34: Kehidupan Yang Seperti Ini

3.7K 714 33
                                    

"Hai, Tanteku yang paling cantik!"

Alvela mendengkus, tangannya entah kenapa refleks mengusap perut saat mendengar suara puber Bhara yang melengking memenuhi ruang kerjanya di VETV. Kalau Tuhan memberi rizki dan keajaiban untuknya dan Raga, ia tidak mau nanti anak mereka punya kelakuan yang mirip dengan Bhara.

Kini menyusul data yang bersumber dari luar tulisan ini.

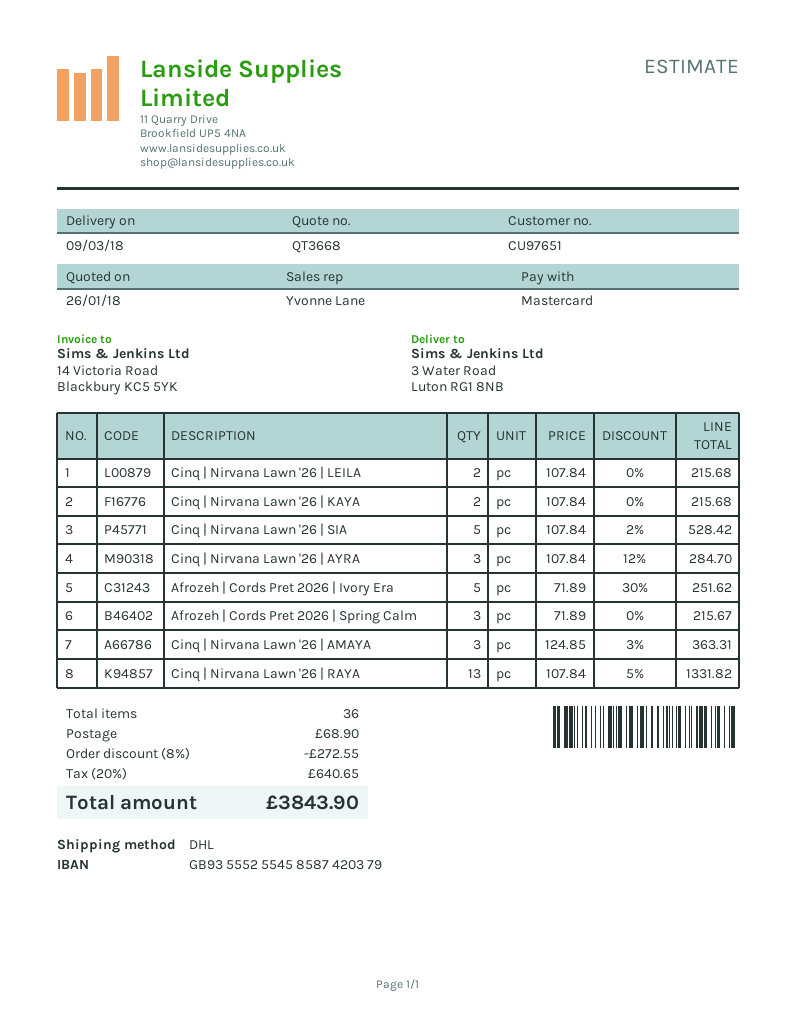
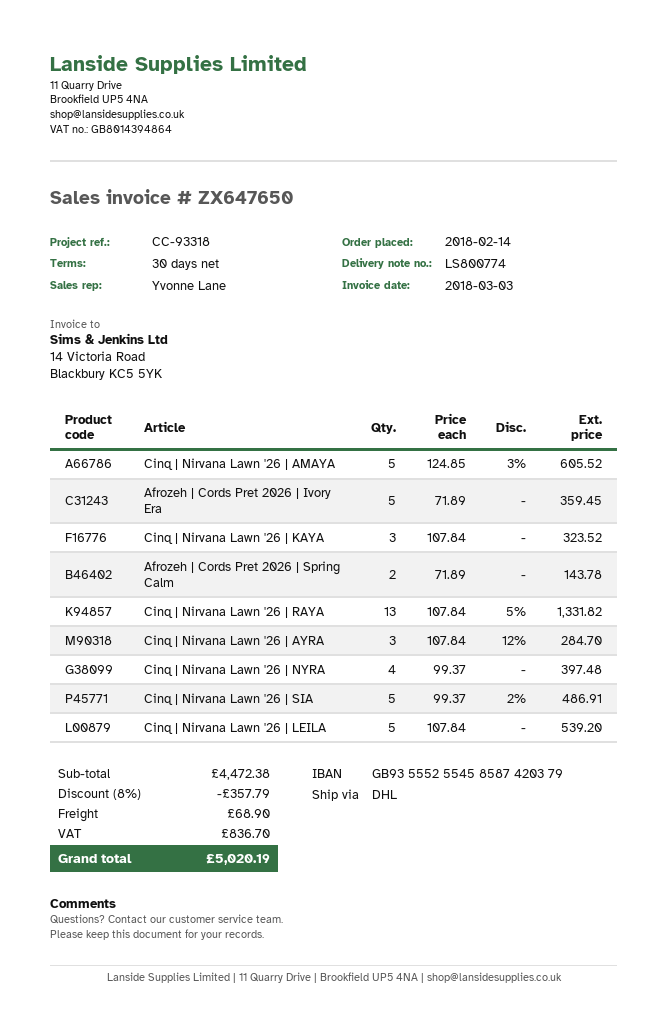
Cinq | Nirvana Lawn '26 | LEILA: 2 x 107.84 = 215.68 -> 5 x 107.84 = 539.20
Cinq | Nirvana Lawn '26 | KAYA: 2 x 107.84 = 215.68 -> 3 x 107.84 = 323.52
Cinq | Nirvana Lawn '26 | SIA: 5 x 107.84 - 2% = 528.42 -> 5 x 99.37 - 2% = 486.91
Afrozeh | Cords Pret 2026 | Ivory Era: 5 x 71.89 - 30% = 251.62 -> 5 x 71.89 = 359.45
Afrozeh | Cords Pret 2026 | Spring Calm: 3 x 71.89 = 215.67 -> 2 x 71.89 = 143.78
Cinq | Nirvana Lawn '26 | AMAYA: 3 x 124.85 - 3% = 363.31 -> 5 x 124.85 - 3% = 605.52
Cinq | Nirvana Lawn '26 | NYRA: none -> 4 x 99.37 = 397.48
discount: 8% = 272.55 -> 8% = 357.79
tax: 640.65 -> 836.70
total: 3843.90 -> 5020.19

"Ngapain kamu ke sini?" sapa Alvela dengan jutek.

Bhara tersenyum riang sambil duduk di kursi depan meja Alvela dengan santai. "Aku, kan, talent VETV, masa nggak boleh ketemu Tante."

"Masalahnya, kalau kamu udah senyum-senyum nggak jelas kayak gitu, pasti mau ada yang diminta, kan? Cih!" Alvela berdecak, ia menutup laptop, takut Bhara ngintip-ngintip, kepo, dan bertanya ini itu tanpa henti. "Emak sama anak sama aja, suka manfaatin orang."

"Apaan, sih, aku belum bilang aku ke sini mau ngapain, lho!" Bhara berseru tak terima. Remaja kelas 12 itu merengut sambil menyilangkan tangan di depan dada. Gayanya, sudah seperti bos!

Kali ini, Alvela akui, Bhara adalah Arayi versi muda. Cara berjalan dan duduk anak itu saja bahkan mirip sekali dengan gaya papanya.

"Terus kamu mau ngapain di sini? Jangan aneh-aneh. Tante nggak ada waktu buat ngeladenin bocil gabut kayak kamu."

Bhara menghela napas. Ia lantas mengeluarkan sesuatu dari tasnya, lalu mengambil amplop cokelat dan memperlihatkannya kepada Alvela. "Tante tahu ini apa? Ini adalah gaji pertama aku!"

Alvela terdiam. Ya, whatsoever, Bhar, Bhar!

"Denger nggak Tante aku bilang apa? Ini, gaji pertama aku, Tante!" Suara Bhara melengking lagi.

Bola mata Alvela berputar malas. "Ya, terus Tante harus bilang wow gitu?"

Bhara menggelengkan kepalanya sambil mendesah prihatin. Demi Tuhan, ya, di antara Seni, Alvela, dan Belia, sesungguhnya yang paling adem dan paling keibuan justru Belia.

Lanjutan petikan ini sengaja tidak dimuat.